‘Piggy’ Sundance 2022 Review – Disturbing Horror Fails To Break Free from Genre Tropes

Laura Galán appears in PIGGY by Carlota Pereda, an official selection of the Midnight section at the 2022 Sundance Film Festival. Courtesy of Sundance Institute | photo by Jorge Fuembuena.

I recently wrote a review of Speak No Evil, a Danish horror film that premiered at Sundance. I criticized the movie for failing to advance beyond the expectations of great horror in today’s era. After watching another Sundance horror film, Piggy, I realize that perhaps I was a bit too harsh.

Piggy follows a teenage butcher’s daughter named Sara whose peers frequently bully her for her weight. When a sketchy-looking man targets her bullies, Sara must decide how much of what she knows to tell and to which people.

I think my biggest issue with the film is that none of its characters are remotely sympathetic or likable. It’s clear that in the beginning, the only string of likability or intrigue attached to the protagonist is her victimhood. Perhaps this is a device to draw attention to how we treat overweight people in the media, but it gets lost in how generally unsettling Sara is – she gnaws on her hair, refuses to speak or engage with anyone besides herself, and constantly looks angry at the world. Even if that still is the point, it’s difficult to get into the movie when there are no likable characters that aren’t funny or interesting.

A still from PIGGY by Carlota Pereda, an official selection of the Midnight section at the 2022 Sundance Film Festival. Courtesy of Sundance Institute | photo by Jorge Fuembuena.

The bullying she is subject to seems overly cruel and perhaps unrealistic. One of the girls takes a picture of Sara and her parents at the butcher shop and posts it on Instagram, captioning it something along the lines of “Three Little Piggies.” When Sara goes to the local pool to swim in private, her bullies find her, trap her in a net, and threaten to drown her. While this level of cruelty may have been accurate to the bullies of a few decades ago, it doesn’t ring true to the behaviors of today’s teenagers. Especially for the film’s dependence on social media as a vehicle for cyberbullying, the level of the bullies’ malice seems too extreme to be realistic, and they are given no motivations to act in the way they do. It’s just overly extreme bullying for no reason, and coupled with the general unlikability of the protagonist, the film never becomes fully coherent.

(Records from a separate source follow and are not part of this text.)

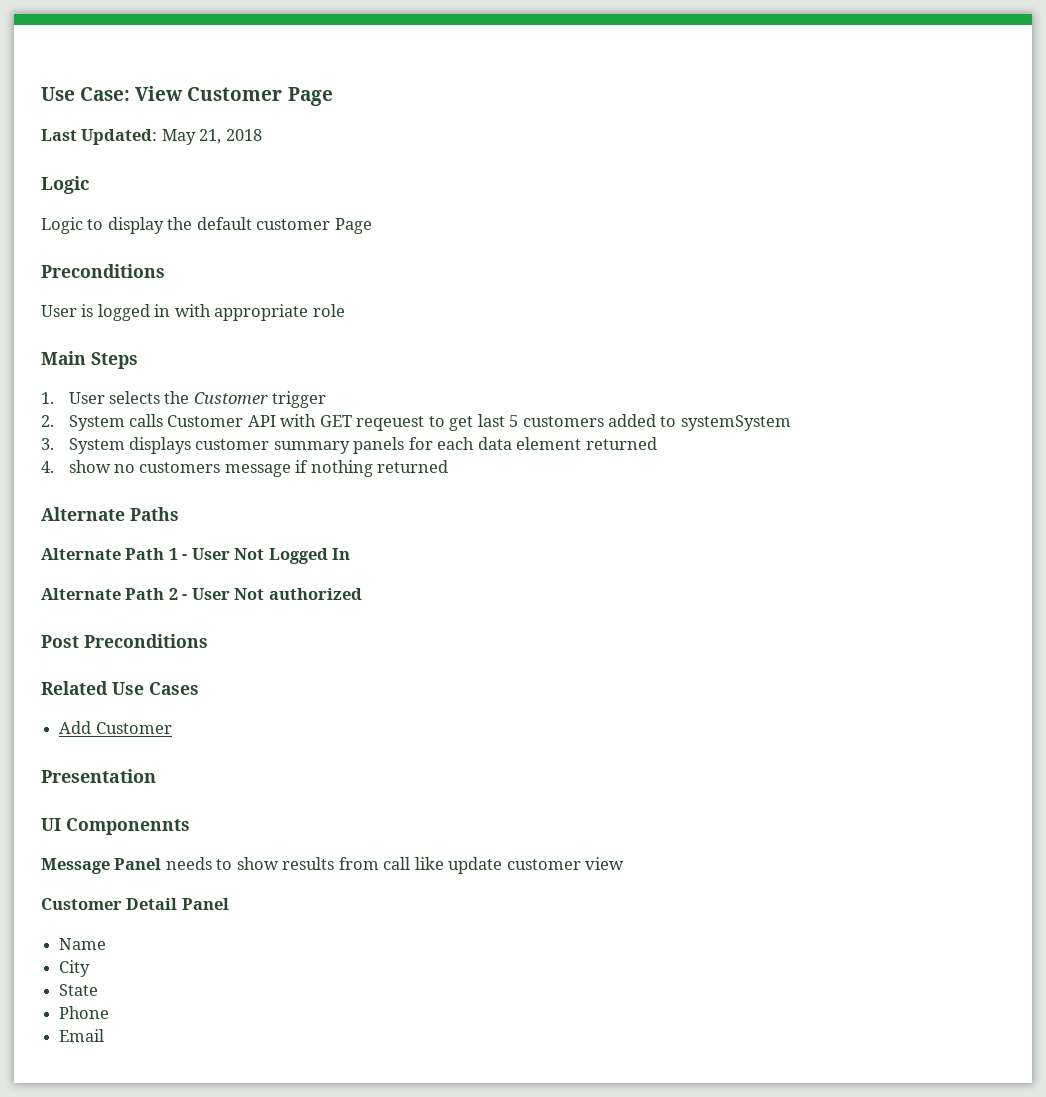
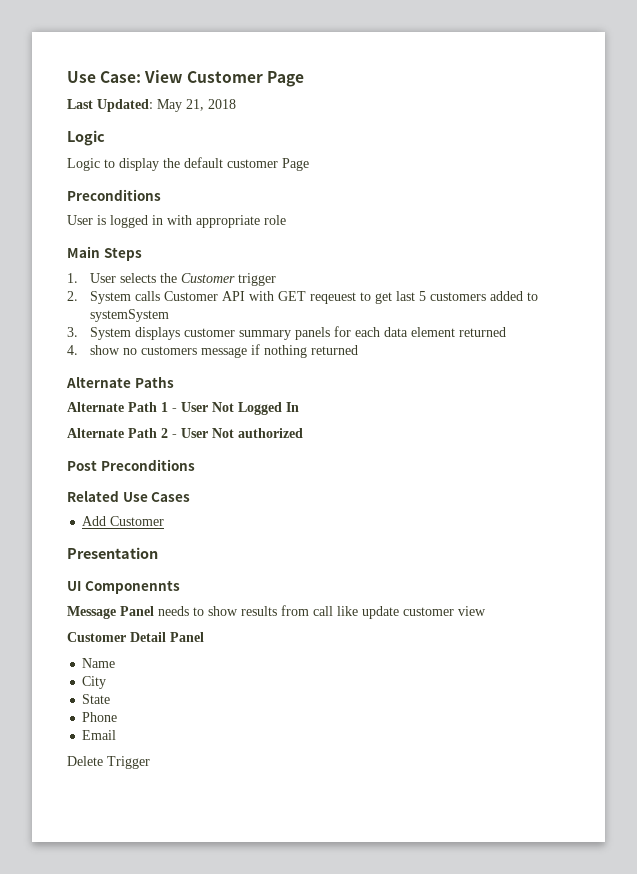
(105, 1035) none -> [67,756,150,769] // Delete Trigger

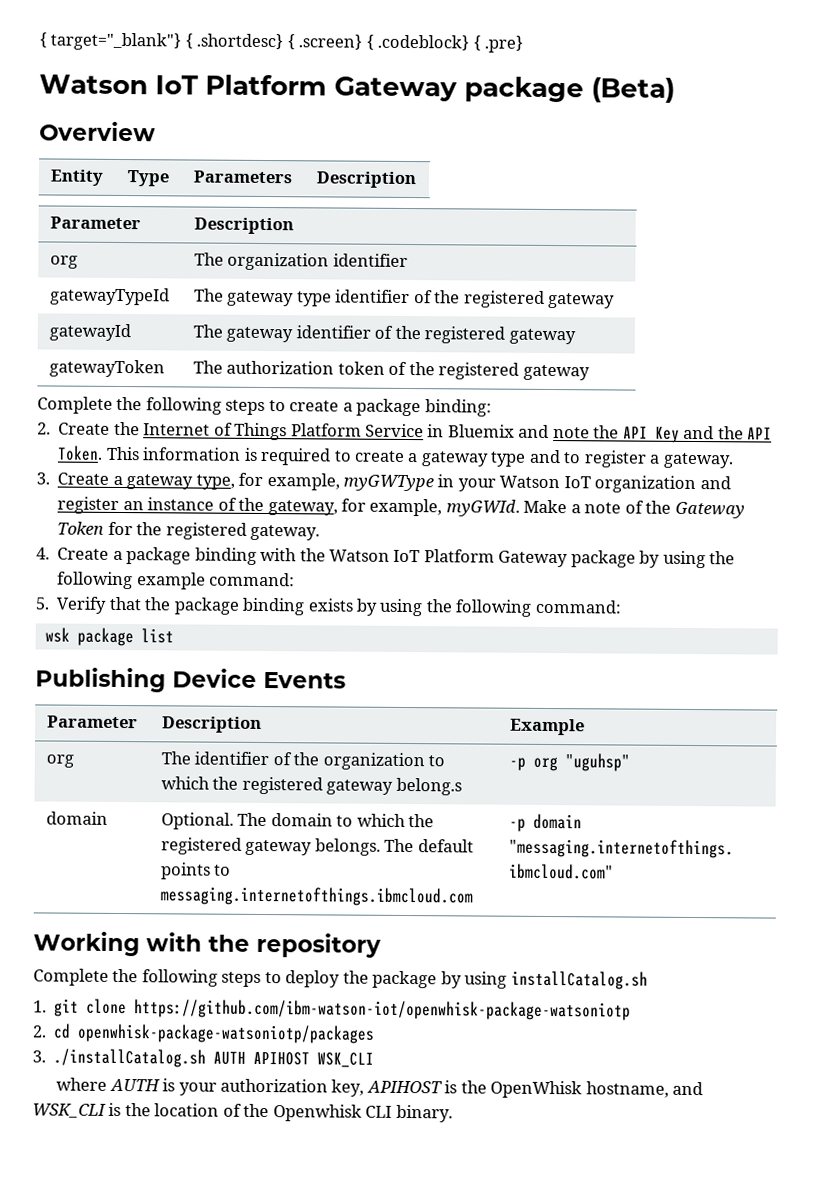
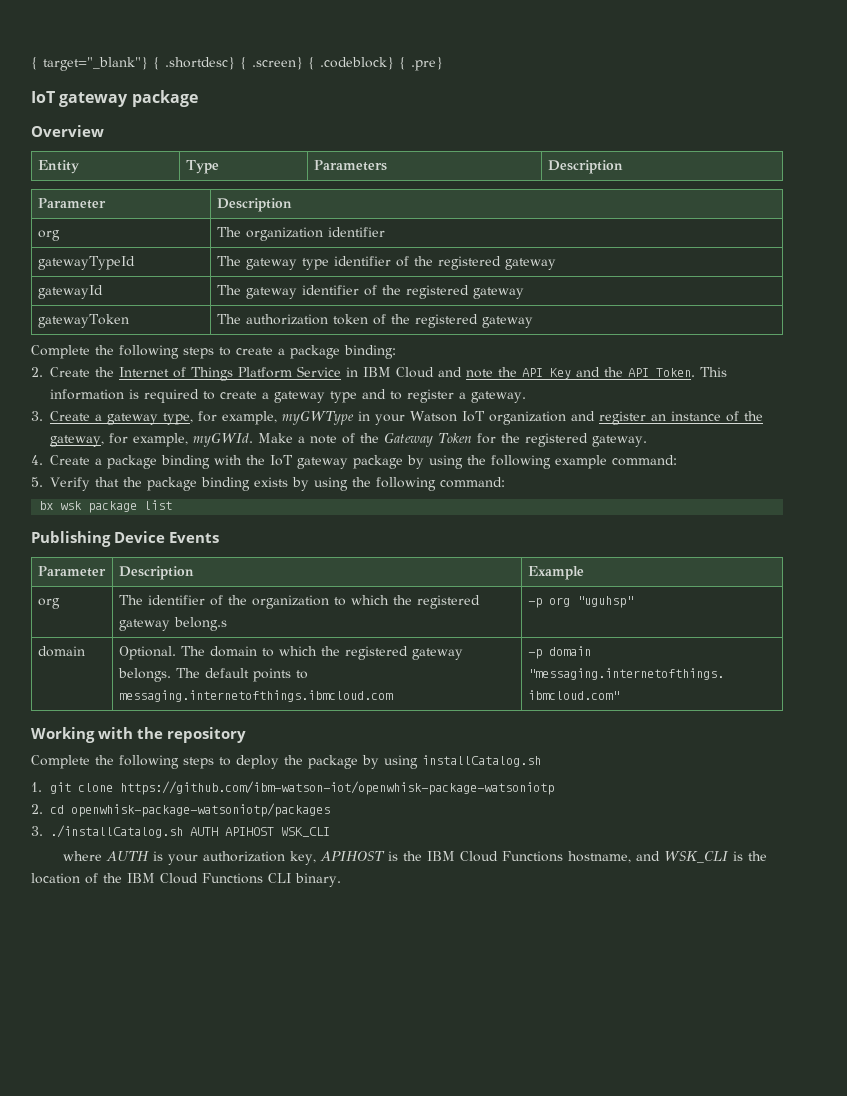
[39,74,675,103] Watson IoT Platform Gateway package (Beta) -> [31,90,198,107] IoT gateway package
[447,424,515,438] Bluemix -> [363,367,435,378] IBM Cloud
[328,549,569,568] Watson IoT Platform Gateway -> [270,455,349,469] IoT gateway
(621, 606) none -> [39,501,54,510] bx
[490,1080,583,1099] OpenWhisk -> [426,851,563,862] IBM Cloud Functions
[272,1104,362,1122] Openwhisk -> [127,873,263,884] IBM Cloud Functions

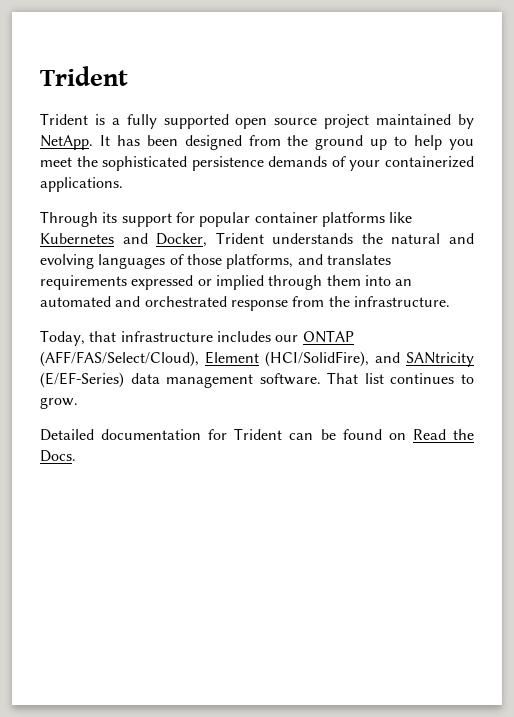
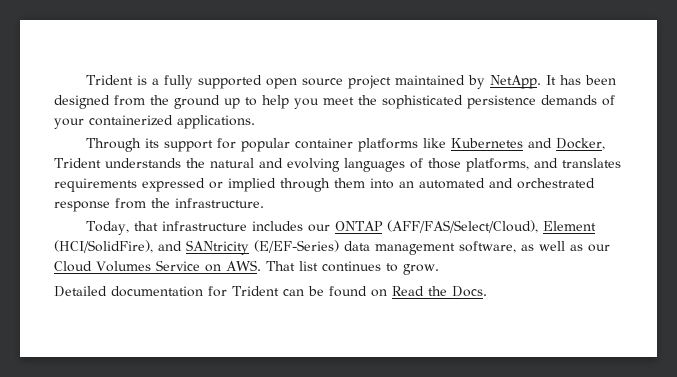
[40,66,128,86] [40,113,88,125] Trident // Trident -> [86,75,134,85] Trident
[259,373,321,385] software. -> [459,241,610,253] [54,260,261,272] software, as well as our Cloud Volumes Service on AWS.

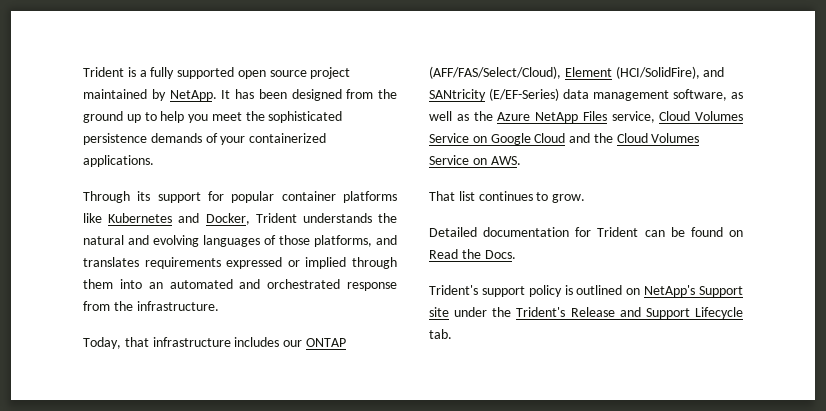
[588,244,610,252] our -> [473,111,743,123] [429,133,613,145] the Azure NetApp Files service, Cloud Volumes Service on Google Cloud and the
(261, 265) none -> (521, 160) //
(487, 291) none -> [429,285,743,297] [429,307,743,319] [429,329,452,339] // Trident's support policy is outlined on NetApp's Support site under the Trident's Release and Support Lifecycle tab.

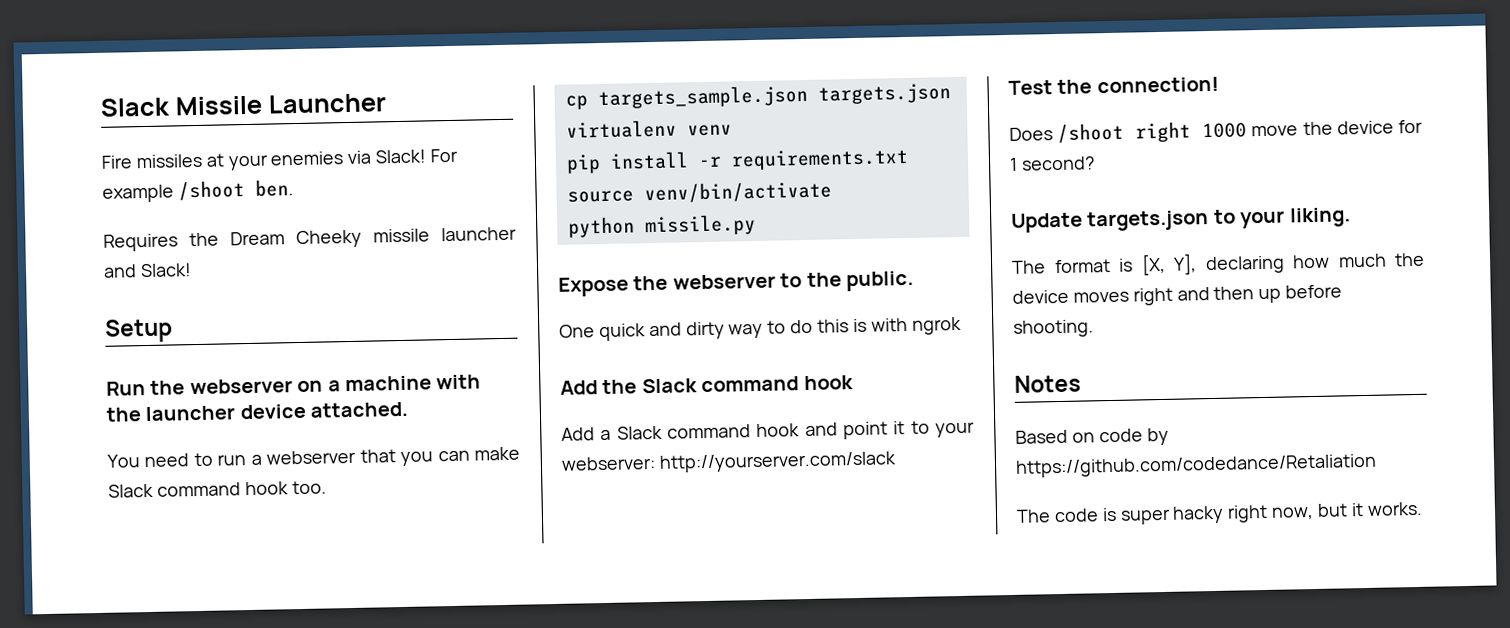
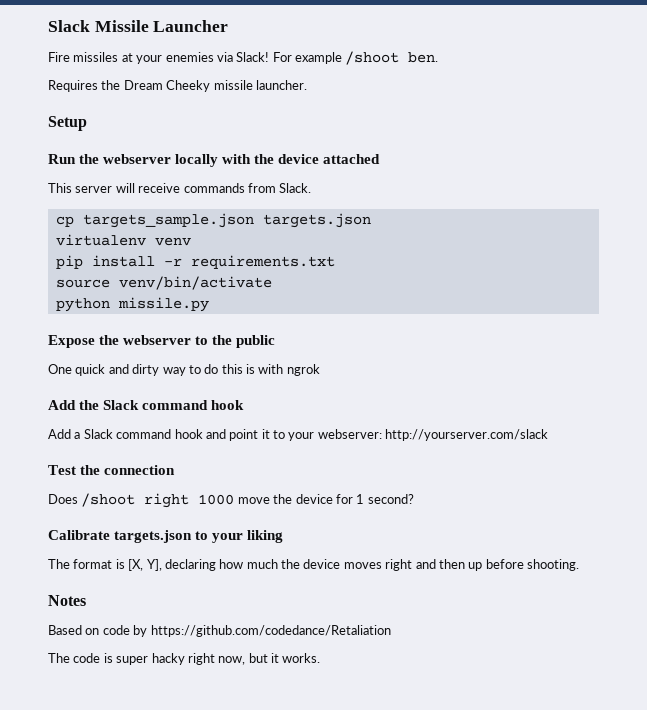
[441,226,517,242] [103,263,192,278] launcher and Slack! -> [255,80,307,90] launcher.
[297,374,482,393] [106,401,409,422] [107,446,521,468] [108,480,327,498] on a machine with the launcher device attached. // You need to run a webserver that you can make Slack command hook too. -> [175,154,381,167] [48,183,312,193] locally with the device attached // This server will receive commands from Slack.
[846,270,914,292] public. -> [236,335,276,348] public
[1096,76,1219,94] connection! -> [104,465,176,475] connection
[1011,212,1083,233] Update -> [48,530,110,540] Calibrate
[1289,207,1351,228] liking. -> [247,530,284,543] liking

The film also never breaks from the generic codes of slasher horrors. A monstrous man propelled by psychosexual fury abuses sexually active and traditionally “popular” young women only to be thwarted in the third act in an escape sequence. It’s a formula established by Psycho way back in 1960 and solidified by Halloween and The Texas Chainsaw Massacre. Piggy operates the same way, but it seems to focus on the trope of the so-called final girl: the young woman who is recognizably different from the others who is the lone survivor of the monster after a third-act fight/escape. Piggy seems to want to subvert the trope by implicating its protagonist and final girl into the crimes of the male killer. However, what results is little more than a standard revenge plot. The third act escape sequence feels a lengthened stay in Buffalo Bill’s basement from The Silence of The Lambs, and is perhaps over-stuffed with disturbing imagery of confinement. The implications surrounding bodily control are questionable, especially if the director is attempting to draw a parallel between the bullies and their victim.

Laura Galán appears in PIGGY by Carlota Pereda, an official selection of the Midnight section at the 2022 Sundance Film Festival. Courtesy of Sundance Institute | photo by Jorge Fuembuena.

Though it thankfully doesn’t end in a triumphant “good for her” moment, and the final moments of the film were my favorites, I didn’t feel that the movie actually did or said anything interesting. For something that so concretely stuck to the tropes and formulas of decades old generic slasher films, I think it needed to be at least a bit more entertaining or subversive to be successful. It seems to simultaneously lean hard into genre while attempting to be unique, and what results seems to be a desperate attempt at legitimate modern horror.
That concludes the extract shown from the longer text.